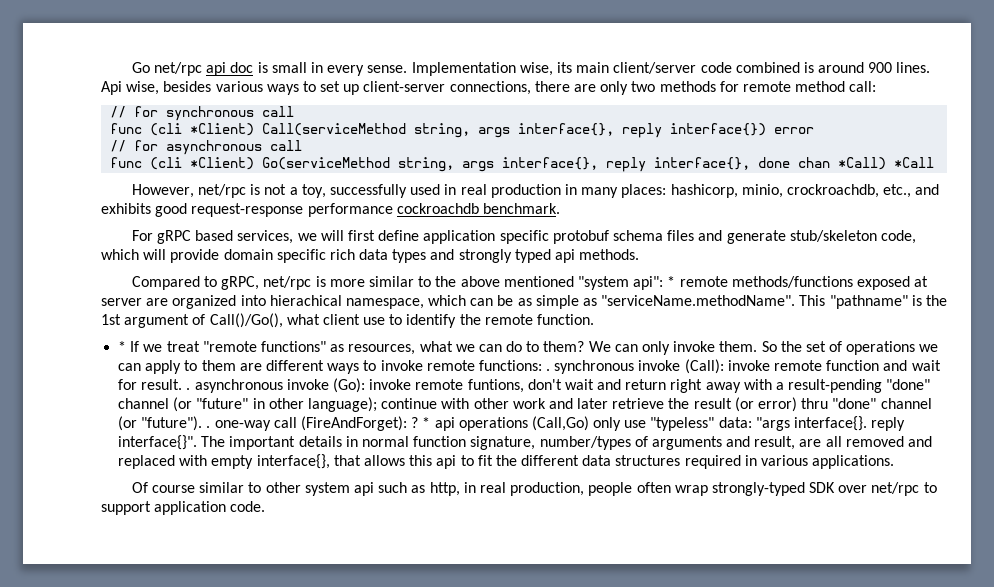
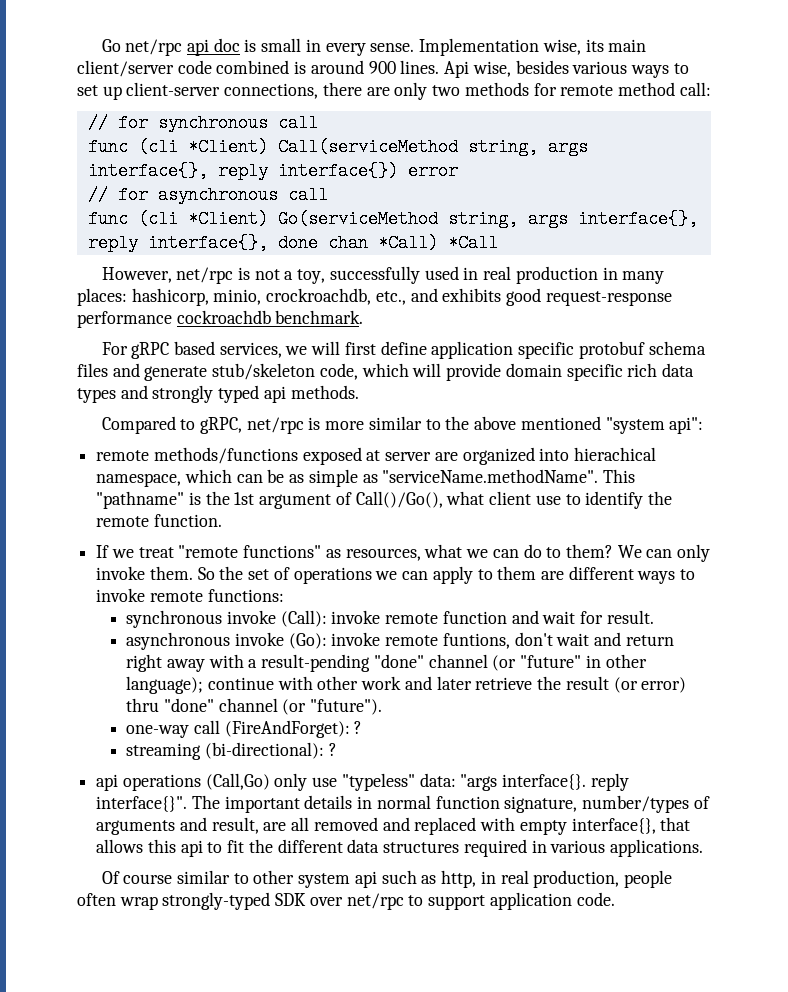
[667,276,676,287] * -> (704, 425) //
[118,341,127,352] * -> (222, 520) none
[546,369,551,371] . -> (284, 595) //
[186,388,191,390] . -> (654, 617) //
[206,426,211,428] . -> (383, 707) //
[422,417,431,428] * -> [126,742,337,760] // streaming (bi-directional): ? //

________________

PROBLEM TO WORK ON
Copy the lines above exactly. Do not include pictures.

FINAL ANSWER
[667,276,676,287] * -> (704, 425) //
[118,341,127,352] * -> (222, 520) none
[546,369,551,371] . -> (284, 595) //
[186,388,191,390] . -> (654, 617) //
[206,426,211,428] . -> (383, 707) //
[422,417,431,428] * -> [126,742,337,760] // streaming (bi-directional): ? //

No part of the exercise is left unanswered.